Значит, жил в Петербурге некто Федор Игнатьевич Бормотов, служил техником на Семянниковском заводе, строил для флота военные корабли. Удачно женился на купеческой дочери, она родила ему двух девочек. Благополучная была семья — и вдруг словно буря пронеслась. Жена умерла от скоротечной чахотки. Потрясенный Федор Игнатьевич крепко запил. С завода его выгнали. Спившийся техник перебивался случайными заработками, опускаясь все глубже на дно жизни, и тихо угас перед самой войной.
Сестры Бормотовы, недоучившиеся, растерянные, какое-то время существовали попечением скуповатых родственников. Надо было как-то устраиваться. Старшая, Нина, пошла в купеческий дом гувернанткой. Там и высмотрел боязливую хорошенькую девушку богатый булочник Петр Саввич Квасников.
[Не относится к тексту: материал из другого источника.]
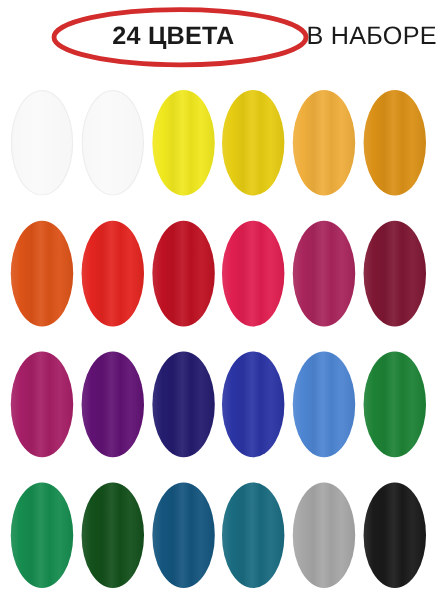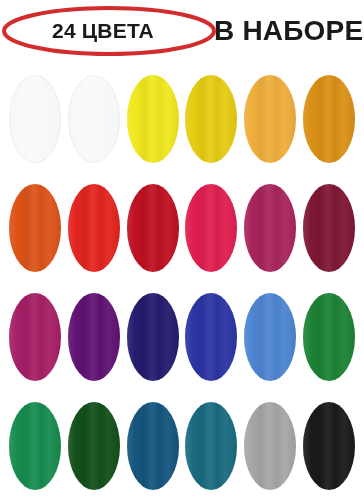--- a/index.html
+++ b/index.html
@@ -17,21 +17,21 @@
 
   
   .header {
     position: absolute;
     left: 0;
     top: 0;
     width: 364px;
     height: 62px;
     display: flex;
     align-items: center;
-    justify-content: flex-start;
+    justify-content: flex-end;
     gap: 0px;
   }
   .badge-wrap {
     position: relative;
     width: 218px;
     height: 52px;
     display: flex;
     align-items: center;
     justify-content: center;
     flex: none;
@@ -48,22 +48,22 @@
     position: relative;
     z-index: 2;
     font-size: 21px;
     font-weight: bold;
     letter-spacing: 0.2px;
     color: #1a1a1a;
     white-space: nowrap;
     transform: translateX(-6px);
   }
   .header-tail {
-    font-size: 28px;
-    font-weight: bold;
+    font-size: 21px;
+    font-weight: normal;
     letter-spacing: 0.2px;
     color: #1a1a1a;
     white-space: nowrap;
     margin-left: -4px;
     flex: none;
   }
 
   
   .grid {
     position: absolute;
И; хоть Нину смущали возраст (булочнику было за сорок) и грубоватый юмор этого лысоватого толстенького господина, она уступила его напору. Да и родня уши насквозь прожужжала: «Иди за него! Это ж привалило тебе, бесприданнице. Не моги отказываться от хорошей жизни!» В пятнадцатом году, в августе, аккурат на Успение пресвятой богородицы, они обвенчались в соборе Николы Морского, и Нина переехала в дом Квасникова на Крюковом канале. В конце мая следующего года она родила сына Виктора.